I’ve mentioned before that all three of our girls are voracious readers, especially Ella. We visit our local library most Saturdays, where she’ll choose an average of ten books to take out (her record is fourteen!) and the other two will choose four or five each. As soon as we’re home they dive into them and I don’t hear a peep out of them for a good couple of hours – it’s bliss! And then by the time Saturday rolls around again they’ve read them all throughout the week and are ready to choose another set.
I love that they love the library so much. My local library was always my most favourite place to go as a kid and I’d spend hours in there, scouring the shelves for a Nancy Drew or Sweet Valley High book that I hadn’t read at least three times over. In the days before the internet I’d go there to do my homework, hefting big, old, dusty reference books off the orderly numbered shelves and thudding them heavily onto the table, where I’d pore over them searching for the information I needed. I loved the quiet and the stillness, the only sound a slight murmuring conversation or the occasional ‘thunk’ of the book stamp as the librarian (who knew me by name because I was in there so often!) checked out another book for a fellow reader.
Now of course libraries are very different places – they are far more digitally interactive now with self-serve machines for borrowing and returning books and usually a small room of computers somewhere too. And that’s absolutely how it should be because if they didn’t move with the times I think they’d end up obsolete, which would be a very sad thing indeed. Wha has remained the same however is the community feel and the comfortable atmosphere – anyone and everyone is welcome without judgment and that seems to be a rare thing nowadays. I’d even go so far as to say that libraries can save lives after an experience I had last year.
Anyway… yesterday we paid our routine weekly visit to the library as usual. So far, so normal. But when we walked in through the sliding doors that open with a hiss, which the girls like to pretend they do with magic, Ella let out a huge gasp. “Mummy! LOOK!”.
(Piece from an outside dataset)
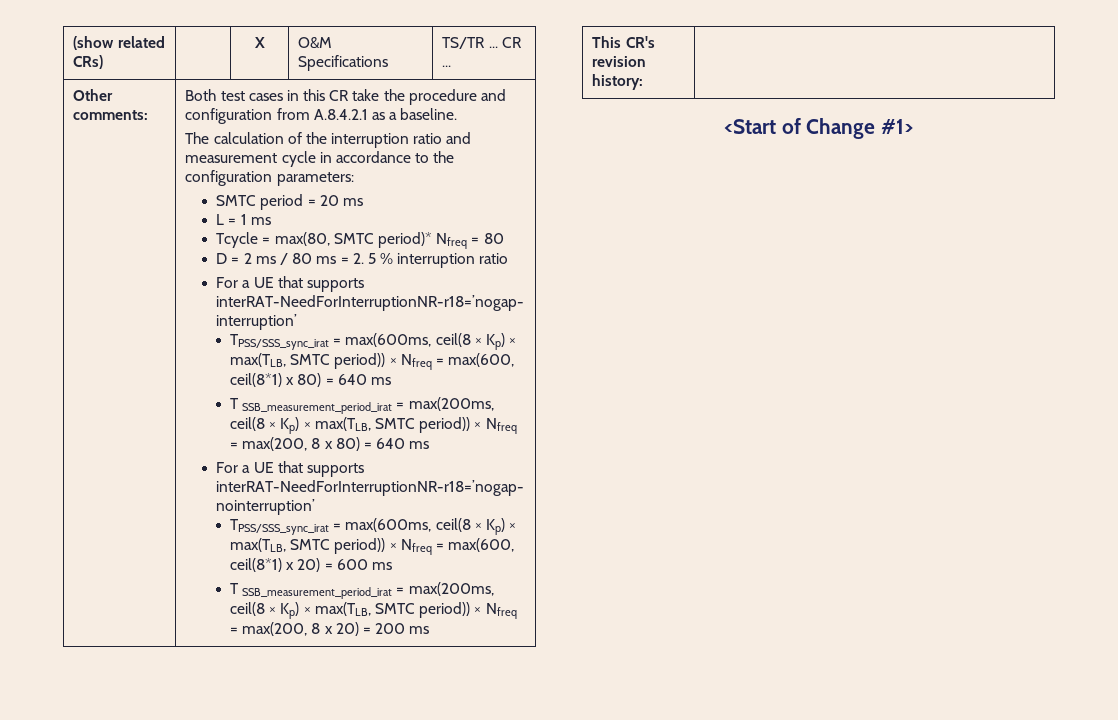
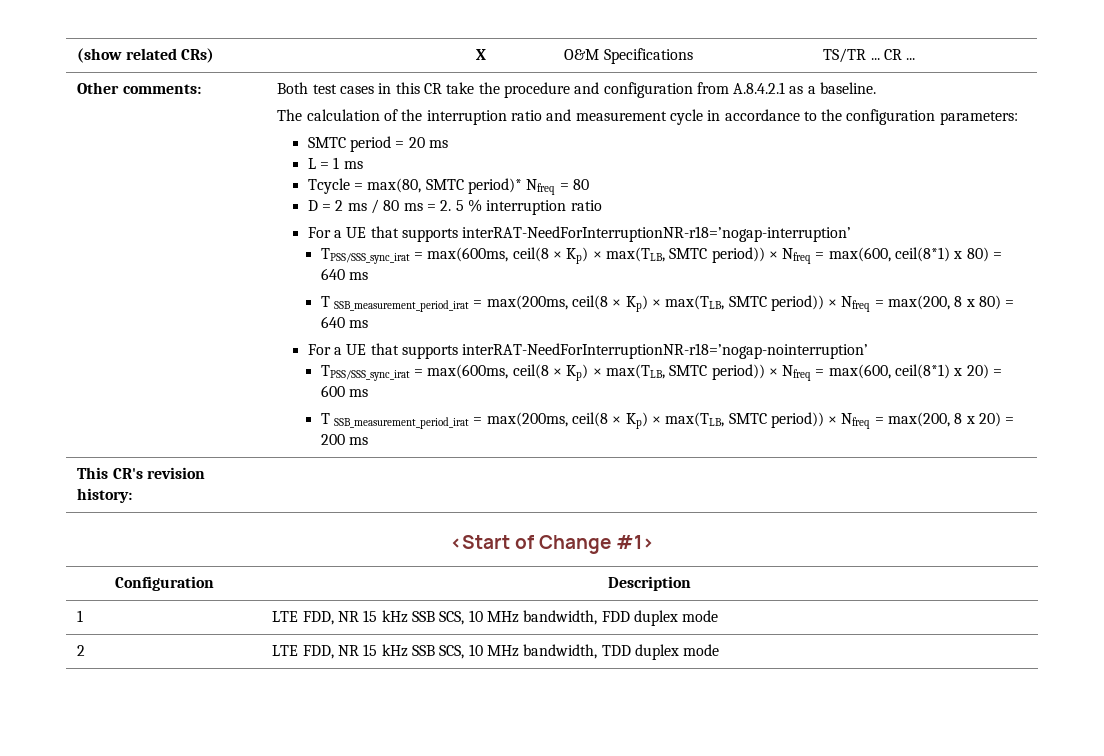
+ Configuration | Description
+ 1 | LTE FDD, NR 15 kHz SSB SCS, 10 MHz bandwidth, FDD duplex mode
+ 2 | LTE FDD, NR 15 kHz SSB SCS, 10 MHz bandwidth, TDD duplex mode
And there was a table decorated with Quentin Blake illustrations from Roald Dahl’s books and a big sign saying ‘The Big Friendly Read – sign up here’.
We’d noticed the posters the week before and Ella has been pestering me ever since to go back – I’d completely forgotten that the launch was so soon. Quickly the girls returned their old books, chose some more and we eagerly sat down in the chairs and filled out the forms, Ella almost beside herself with excitement.
If you haven’t heard about it yet, The Big Friendly Read is a Summer Reading Challenge that’s being rolled out as part of Roald Dahl’s centenary celebrations. It’s designed to help encourage children to both read more and visit their local library more often. The challenge is to read one library book per week throughout the summer holidays, and, once completed, you are awarded with a medal and a certificate.
Once we’d signed up and been given our packs, we sped home to have a look through them. Each pack contains a record-keeper (where you write down the title and author, then rate each book you read out of 1, 2 or 3 stars), information about how to get involved online, and three cards depicting various illustrations from Roald Dahl books. We quickly discovered that some of them are scratch and sniff, which astonished, delighted and disgusted the girls in equal measure! On our next visit to the library we’ll receive three more (provided we take out that number of books as a minimum) to add to our collection.
Our library is also holding various Roald Dahl related craft and storytelling events each week throughout the summer holidays. Sadly I think we either have plans on those dates or I’m working, but we’re definitely going to make sure we’re at the big party being held in September in celebration of completing the challenge, where the girls will receive their medals and certificates for taking part.
It reminds me of the many summers I spent doing sponsored reads to raise money for charity – those who didn’t know me too well and sponsored me £1 per book always got a bit of a surprise when I asked them for their kind and generous donation as it was always far more than they’d anticipated!
The girls are really excited to be taking part, and I’m excited to watch them discover new authors and grow their love of reading even more over the summer.
There are plenty of other Roald Dahl themed events taking place throughout the country this year in honour of his centenary as well as The Big Friendly Read. A fellow blogger wrote this ultimate list of over one hundred Roald Dahl inspired places to visit and things to do. It’s an incredible resource and I’ve bookmarked the post – we’ll definitely be trying to visit at least a few of them.
Roald Dahl played such a big part in my childhood – James and the Giant Peach, The BFG and Charlie and the Chocolate Factory have always been my firm favourites – so I’m thrilled that the girls are developing the same love for his wonderful storytelling. We’re also really looking forward to when The BFG comes out in cinemas at the end of the month (hoping that Lola’s not too little – she’s really sensitive and gets scared quite easily, though she’s seen the original animated version on DVD so I’ve got my fingers crossed that she’ll be ok!)